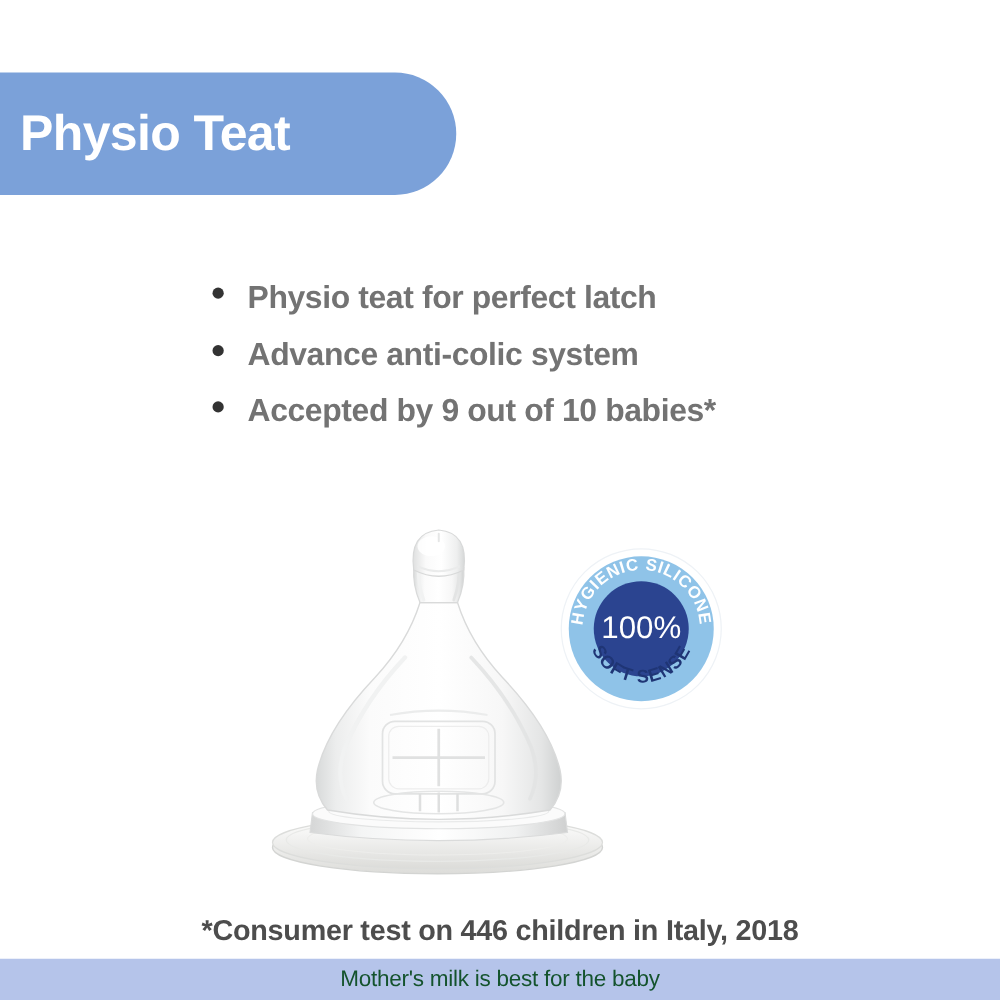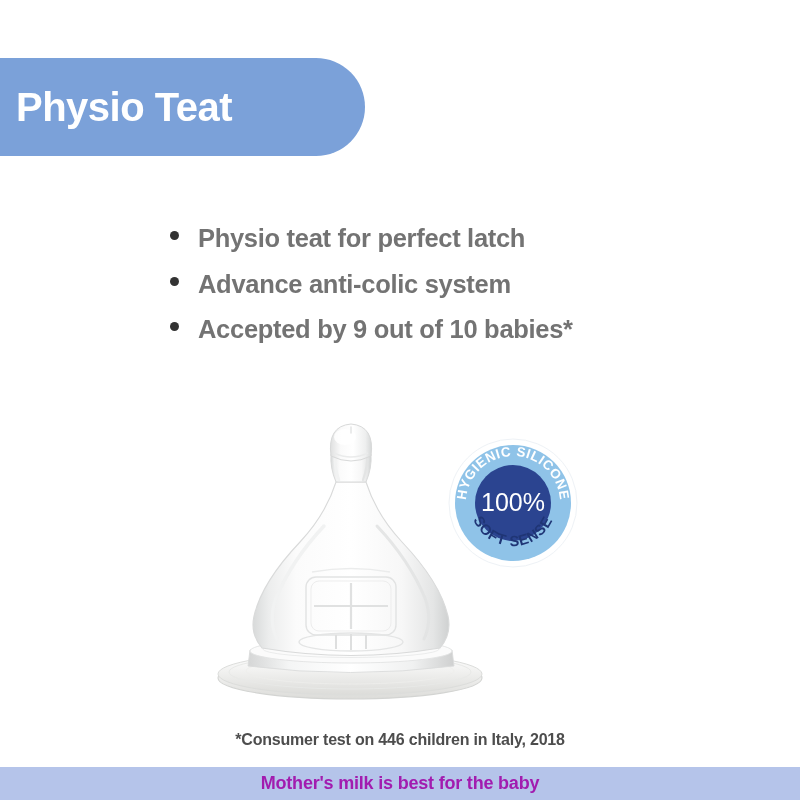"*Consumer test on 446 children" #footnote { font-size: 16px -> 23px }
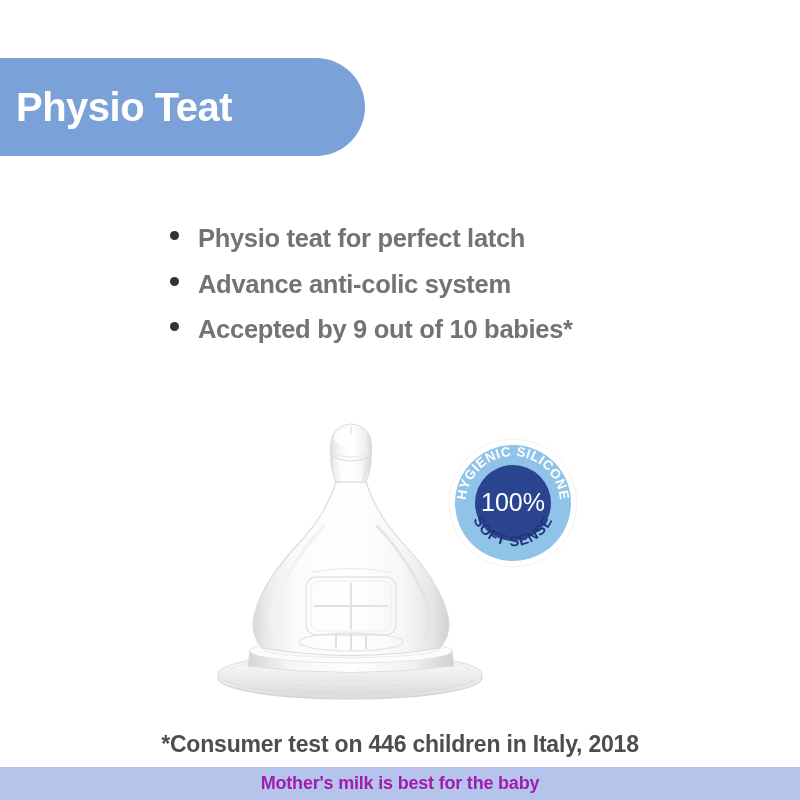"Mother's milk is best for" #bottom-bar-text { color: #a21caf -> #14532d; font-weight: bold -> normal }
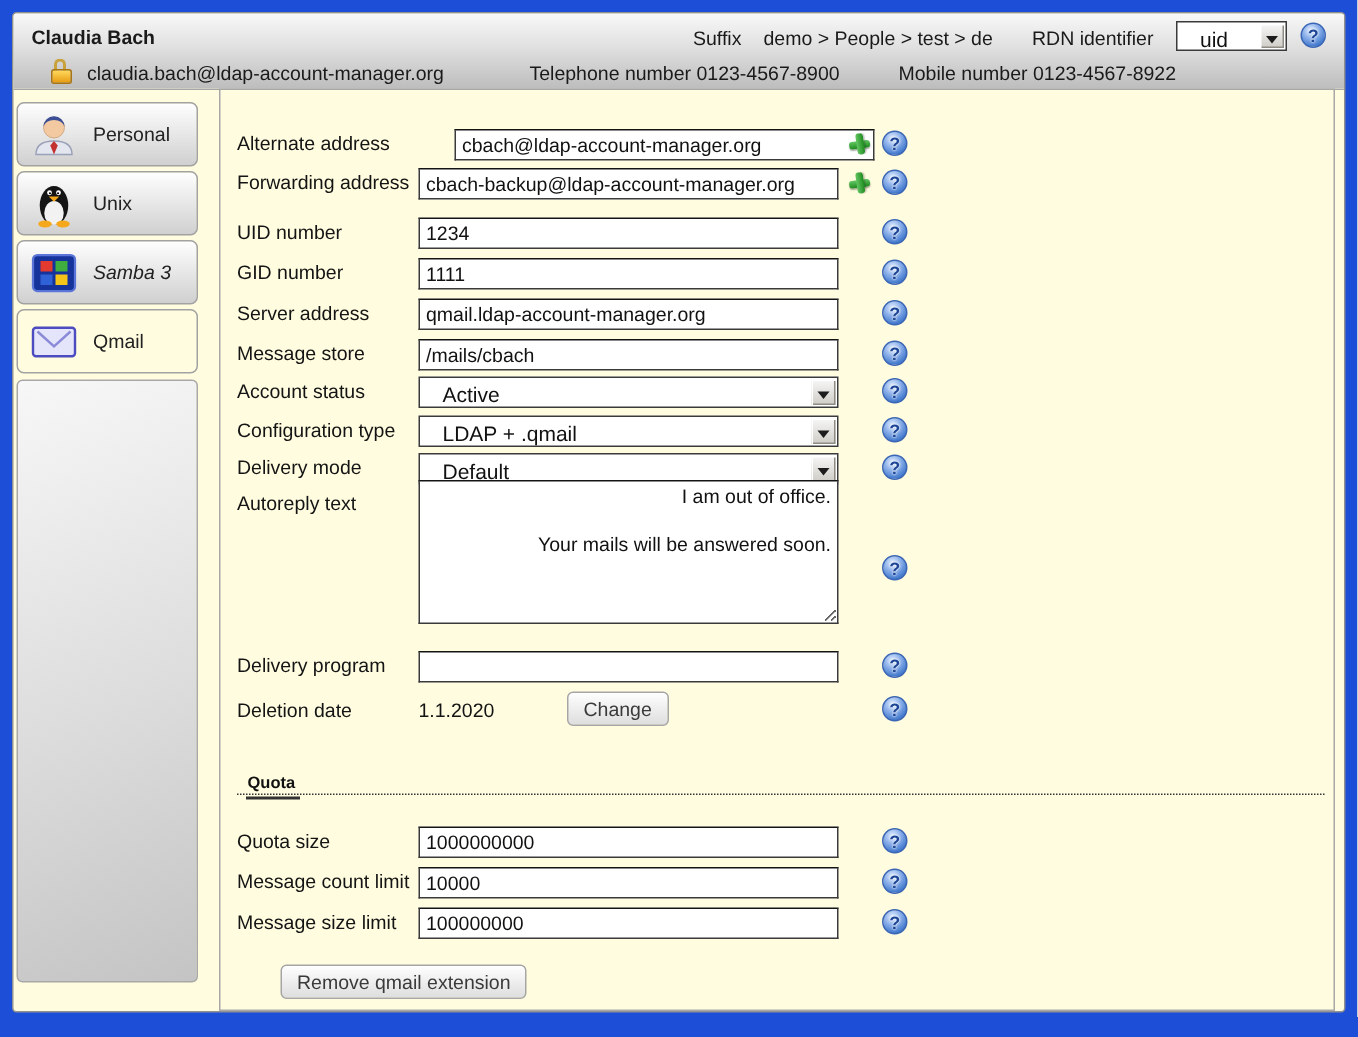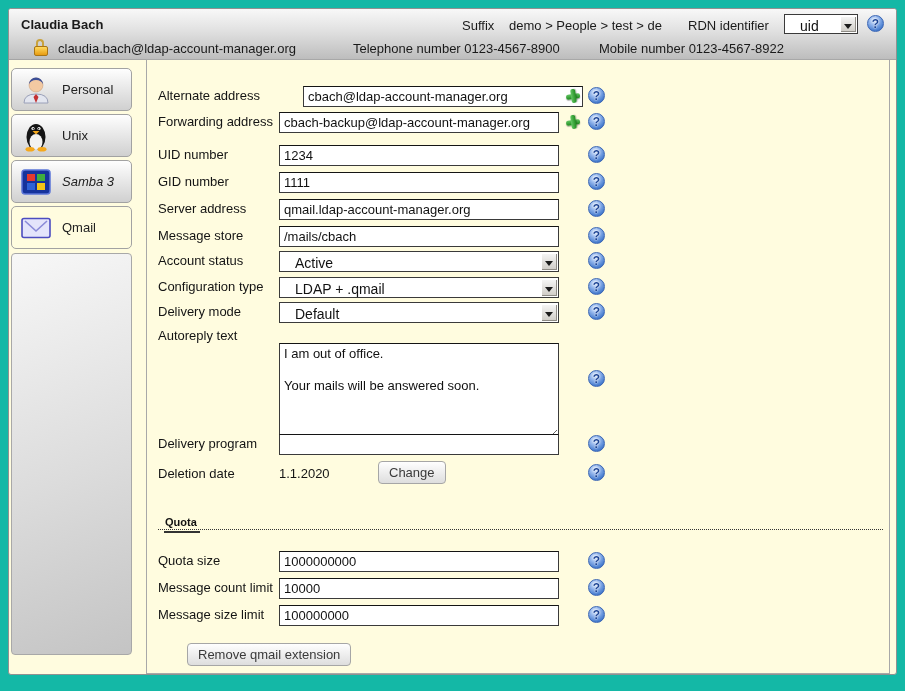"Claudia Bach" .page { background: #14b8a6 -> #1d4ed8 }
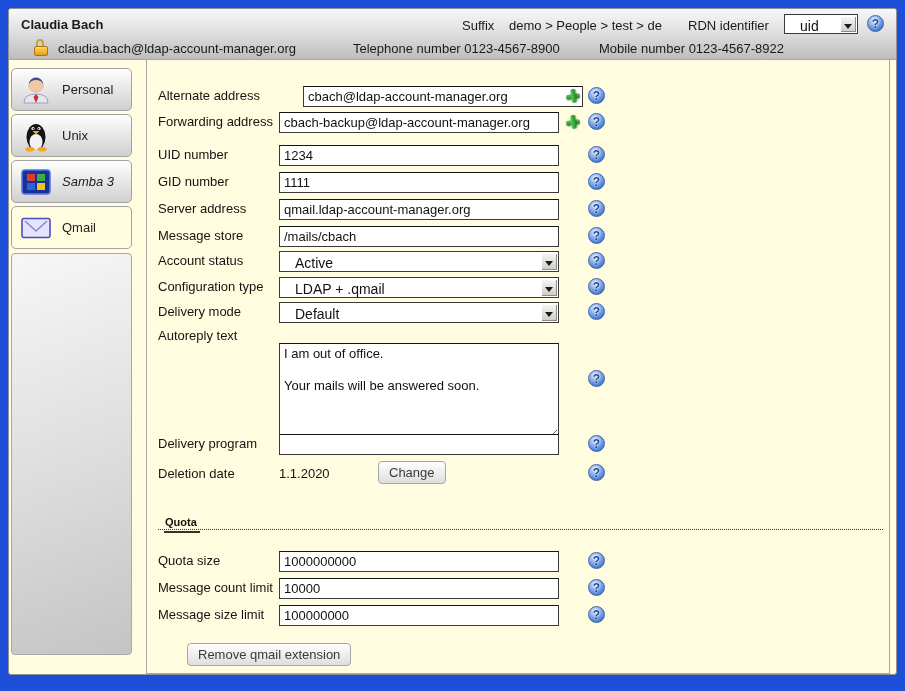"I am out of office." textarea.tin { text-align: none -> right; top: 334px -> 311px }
...
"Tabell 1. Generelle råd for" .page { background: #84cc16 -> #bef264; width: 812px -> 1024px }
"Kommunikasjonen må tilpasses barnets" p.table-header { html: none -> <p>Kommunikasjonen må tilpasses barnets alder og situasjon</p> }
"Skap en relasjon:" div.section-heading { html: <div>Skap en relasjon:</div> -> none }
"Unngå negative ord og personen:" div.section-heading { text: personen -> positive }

- What is needed: The lines to show are those in the data above that include "section".

- Answer for this exercise:
"Skap en relasjon:" div.section-heading { html: <div>Skap en relasjon:</div> -> none }
"Unngå negative ord og personen:" div.section-heading { text: personen -> positive }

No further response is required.